> [Task data]:
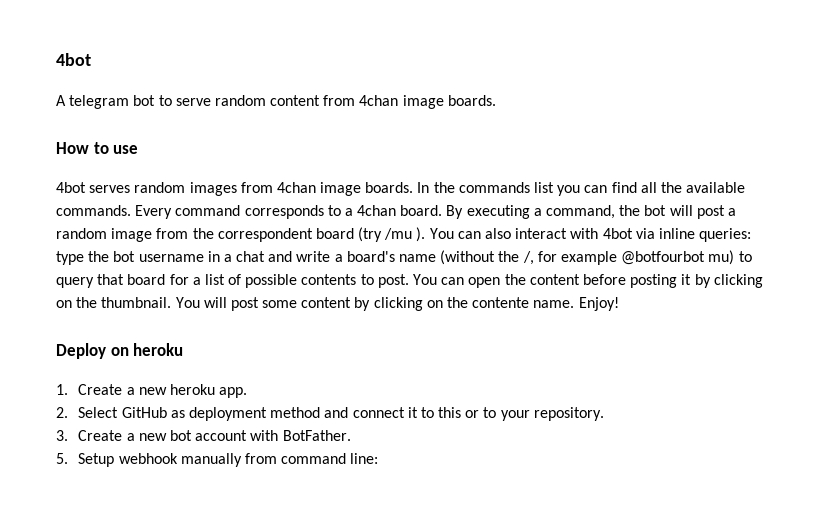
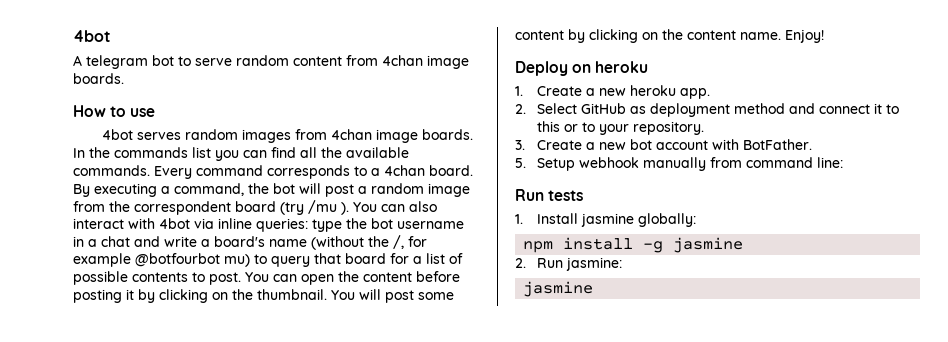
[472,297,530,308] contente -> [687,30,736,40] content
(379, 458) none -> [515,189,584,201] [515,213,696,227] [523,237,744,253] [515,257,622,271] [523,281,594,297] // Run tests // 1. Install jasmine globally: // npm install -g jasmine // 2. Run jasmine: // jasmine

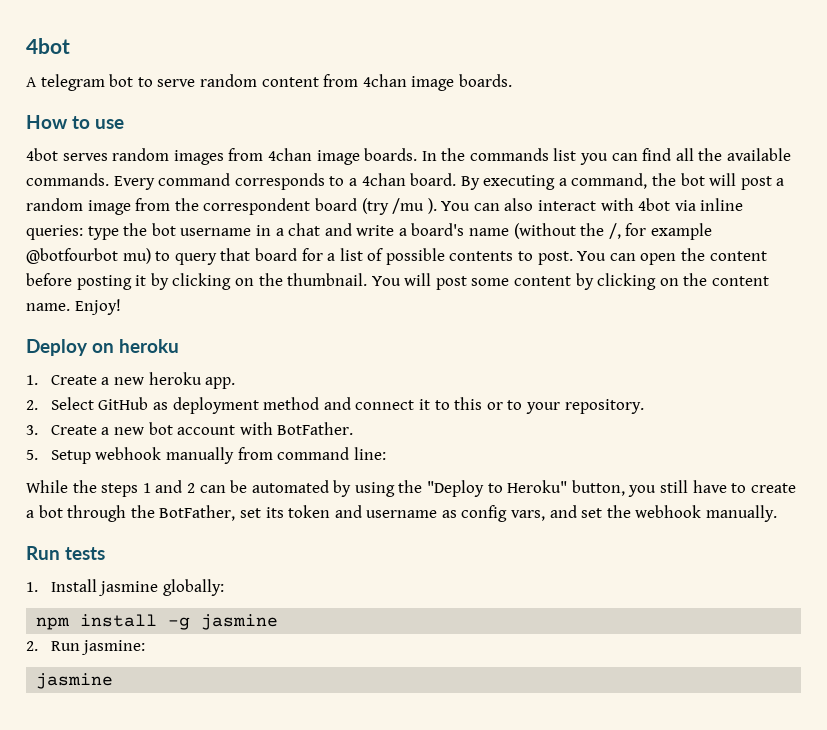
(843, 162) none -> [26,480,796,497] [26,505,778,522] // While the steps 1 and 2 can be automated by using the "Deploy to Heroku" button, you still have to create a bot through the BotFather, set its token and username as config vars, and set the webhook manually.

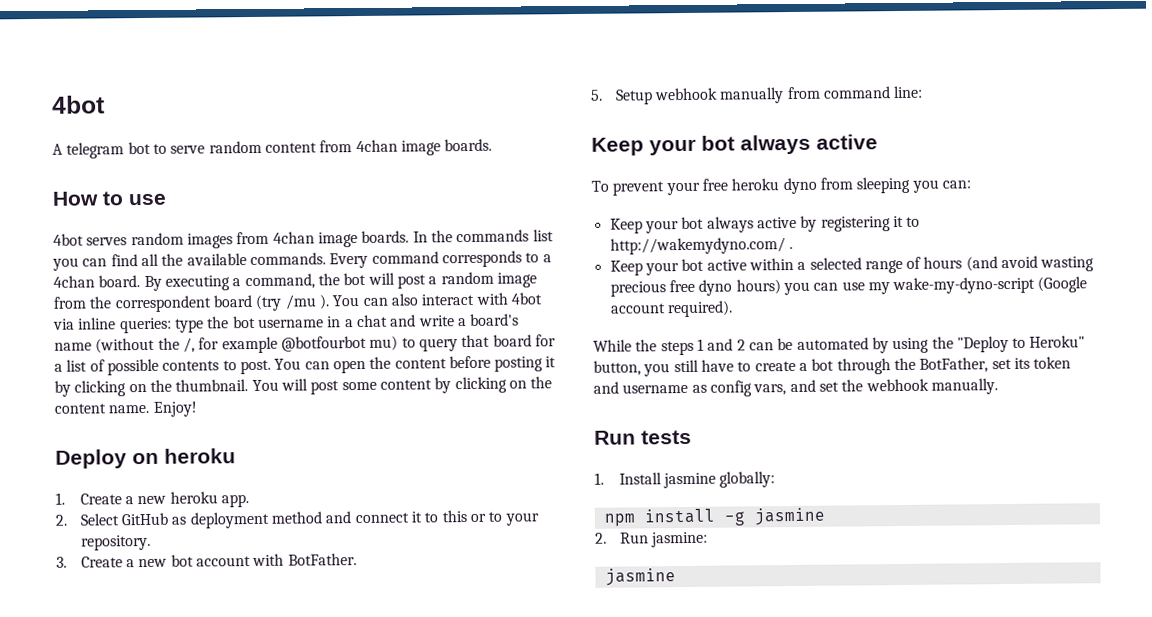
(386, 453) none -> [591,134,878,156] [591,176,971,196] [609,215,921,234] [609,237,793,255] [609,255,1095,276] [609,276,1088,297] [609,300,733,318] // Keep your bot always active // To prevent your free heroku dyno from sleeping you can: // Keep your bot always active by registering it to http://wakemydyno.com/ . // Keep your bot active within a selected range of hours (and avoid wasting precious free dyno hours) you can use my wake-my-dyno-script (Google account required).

...

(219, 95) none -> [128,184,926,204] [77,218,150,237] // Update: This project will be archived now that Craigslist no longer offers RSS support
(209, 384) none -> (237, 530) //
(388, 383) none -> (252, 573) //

---

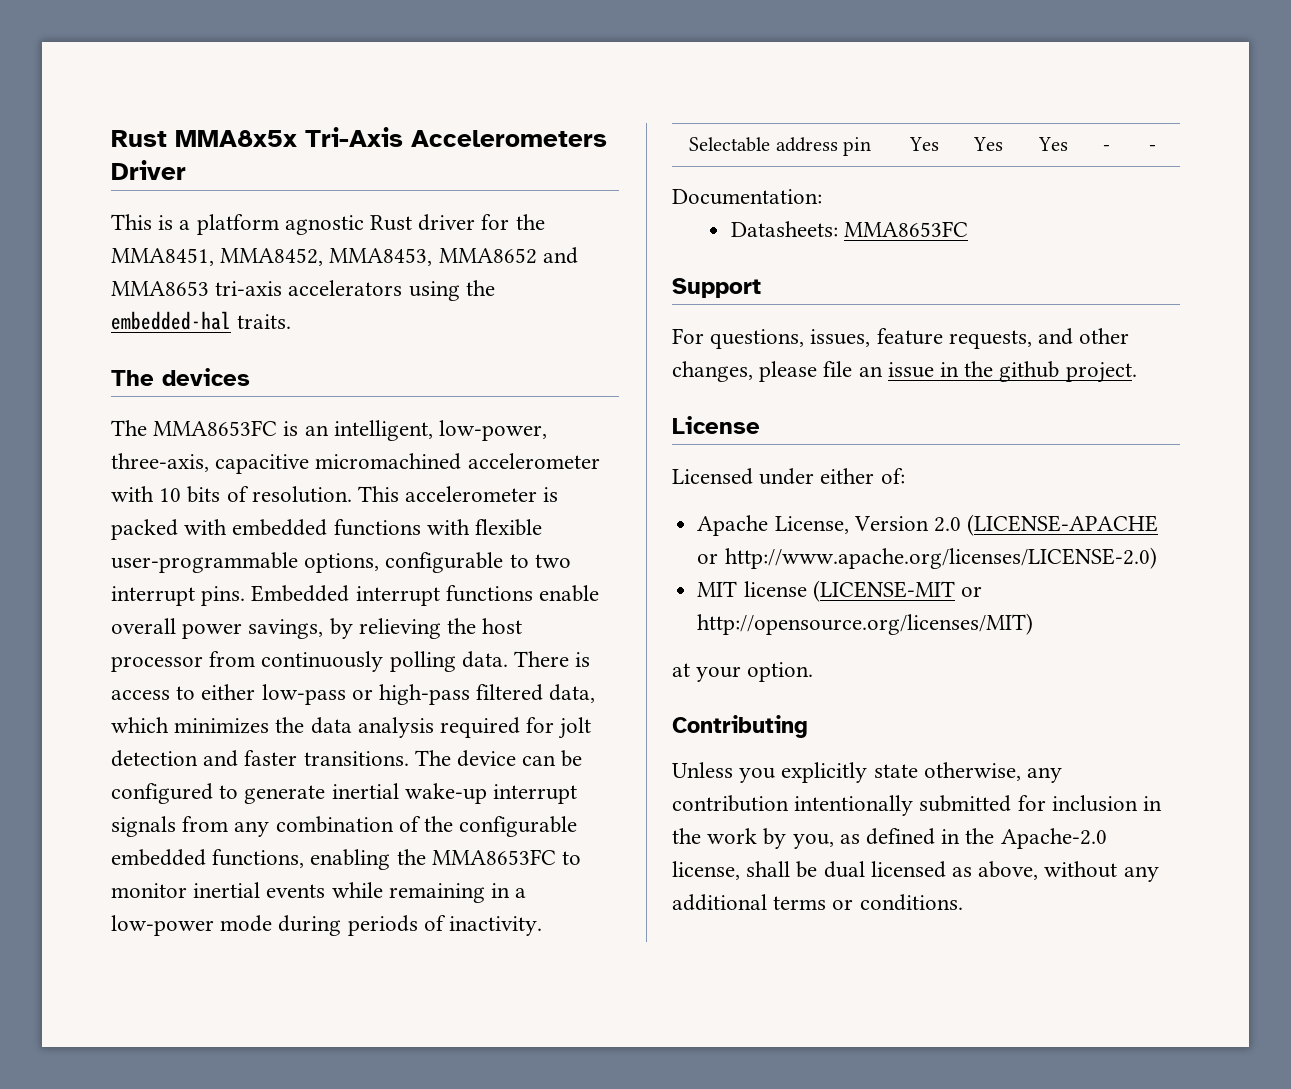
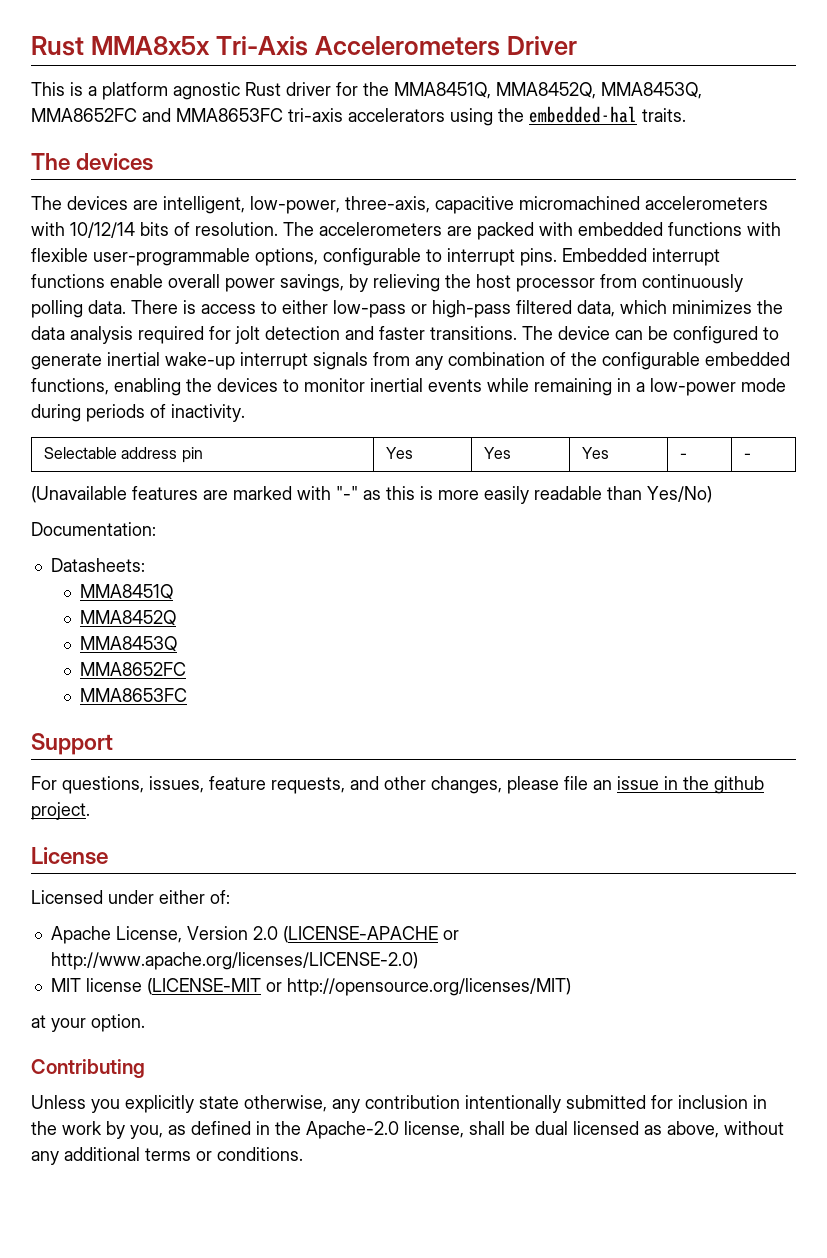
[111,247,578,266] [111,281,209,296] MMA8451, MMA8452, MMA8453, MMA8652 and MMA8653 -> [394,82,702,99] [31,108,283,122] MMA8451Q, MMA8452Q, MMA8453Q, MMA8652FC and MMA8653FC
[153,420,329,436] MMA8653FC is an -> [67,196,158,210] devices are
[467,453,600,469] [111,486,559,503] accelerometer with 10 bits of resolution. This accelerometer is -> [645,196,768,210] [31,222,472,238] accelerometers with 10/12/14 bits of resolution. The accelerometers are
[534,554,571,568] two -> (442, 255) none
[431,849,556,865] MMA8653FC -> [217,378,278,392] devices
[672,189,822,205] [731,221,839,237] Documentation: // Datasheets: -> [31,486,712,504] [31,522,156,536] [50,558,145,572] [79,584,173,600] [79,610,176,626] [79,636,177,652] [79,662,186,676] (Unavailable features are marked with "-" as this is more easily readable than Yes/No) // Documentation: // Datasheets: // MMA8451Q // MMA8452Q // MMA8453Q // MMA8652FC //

> [Aim of the task]: Your answer should consist only of the lines above between the line holding "[472,297,530,308] contente ->" and the line holding "(379, 458) none", inclusive, each transcribed exactly.

> [Output for this exercise]:
[472,297,530,308] contente -> [687,30,736,40] content
(379, 458) none -> [515,189,584,201] [515,213,696,227] [523,237,744,253] [515,257,622,271] [523,281,594,297] // Run tests // 1. Install jasmine globally: // npm install -g jasmine // 2. Run jasmine: // jasmine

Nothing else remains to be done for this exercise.